For-profit hospitals have the ability to sacrifice patient care quality for their benefit, a case that is not an experience in other facilities. In a desire to maximize profit, a care institution may intend to save on service costs charged for patients simply to get the service for more patients. There is no perfect way to measure quality, but the patients’ satisfaction and responsiveness are important and can be a factor on this basis (Gandhi, 2012). The patient experience and the quality of the process are necessary measures, and as not for profit hospitals actually focus on the aspects to encourage people to seek medical care, for profit may concentrate on this to attract more clients.
Taking into account the ailments of the patients, the argument bases on the mortality rates (Gandhi, 2012) to determine in which institutions a person is more likely to die within thirty days of hospitalization to determine responsiveness.

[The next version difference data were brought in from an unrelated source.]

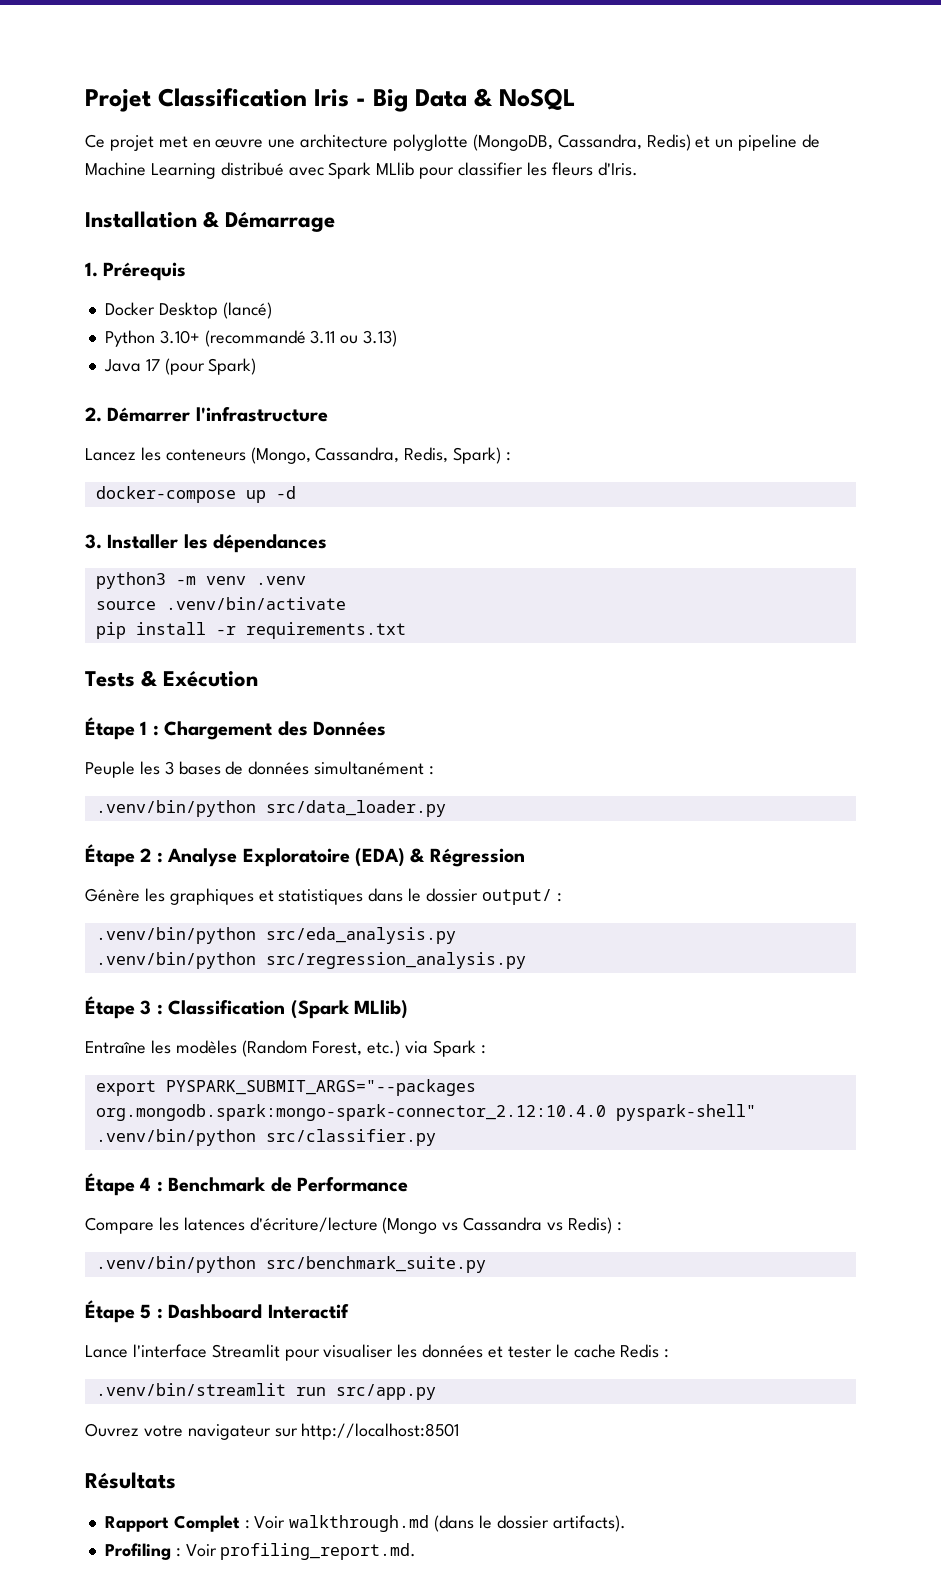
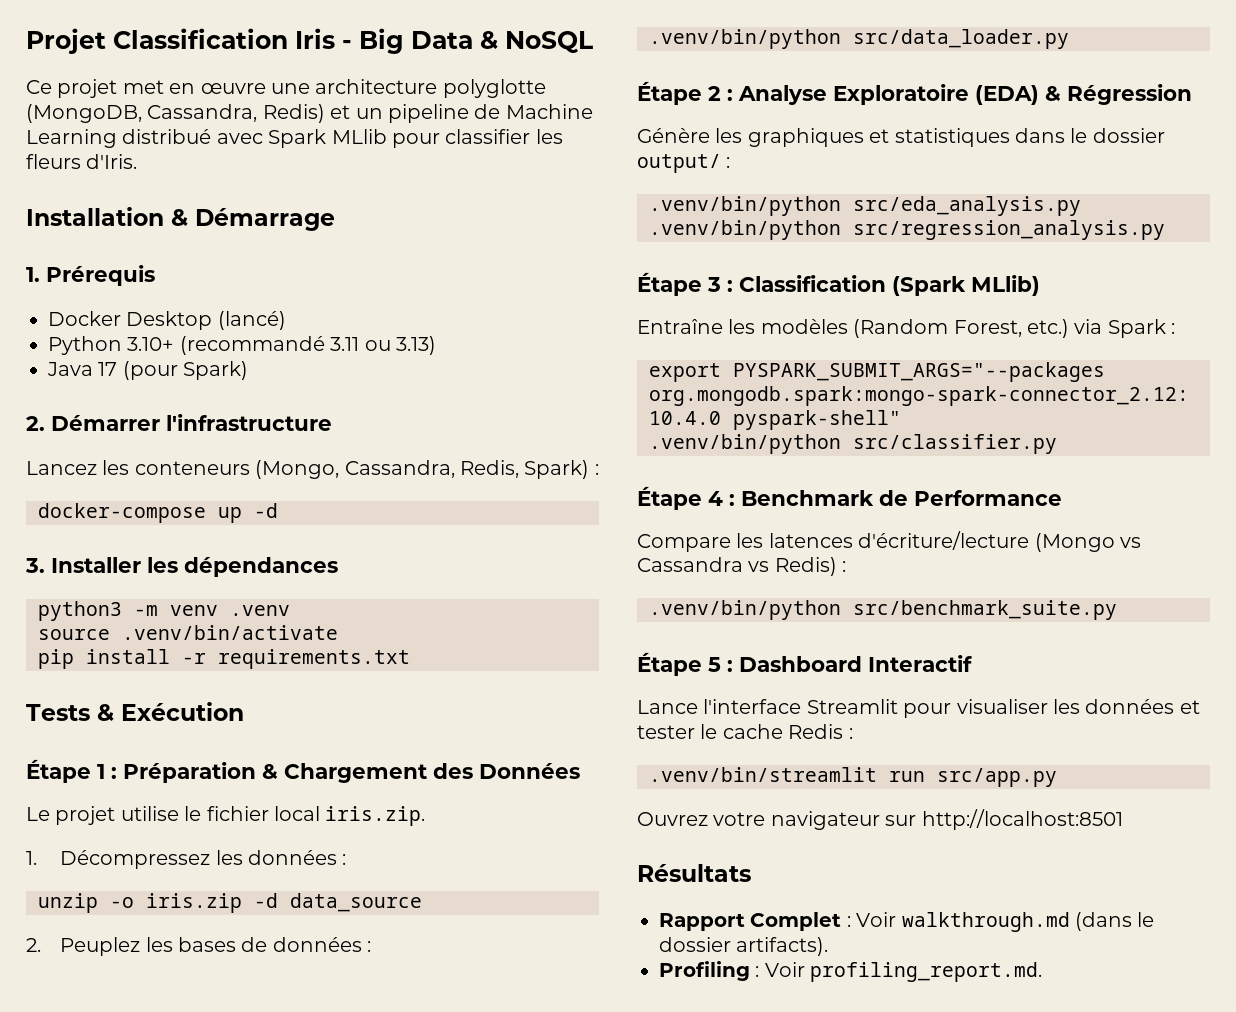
- Étape 1 : Chargement des Données
+ Étape 1 : Préparation & Chargement des Données
- Peuple les 3 bases de données simultanément :
+ Le projet utilise le fichier local iris.zip.
+ 1. Décompressez les données :
+ unzip -o iris.zip -d data_source
+ 2. Peuplez les bases de données :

In fact, not for profit and government facilities will work as much as possible to reduce readmission rates to control hospital occupancy, yet again the aspect can be a basis for benefiting from profit institutions. The differences, therefore, are because of the basis of focus and the operation of the hospitals.
Challenges that Not-for-Profit Hospitals in the U.S. are facing
The major challenges that a not for profit hospital would face are the ethical, compliance and funding issues. For the nonprofits operating in the USA, they have to reconsider their market position at each time to save from cuts in reimbursement since they hold no stock and, therefore, the leaders have to explore all the possible revenue sources available to fund their programs. Not-for-profit organizations have to meet their goals and maintain their status even in the light of stringent rules and codes set under the law. The institutions have to maintain higher level of transparency through filing returns to the Internal Revenue Service has and seek certifications and letters at different times for their status (Cahoon et al., 2006).
These facilities may have to explore funding opportunities for more programs, and being restricted to the public for a portion of their financing, finding balance of the same for the sake of compliance (Irs.gov,. 2015) can be daunting. With the changing focus of the donors, not for profits may find it difficult shifting their services to attract the donor interest to press more funding on the programs of the institution. The systems must operate on a for-profit mind while acting as a non-profit to ensure progression that most donors, more so the entrepreneurial would want to see in transforming care delivery for the people. The hospitals have to maintain an outstanding performance and offer a certain level of charity care to secure their positions.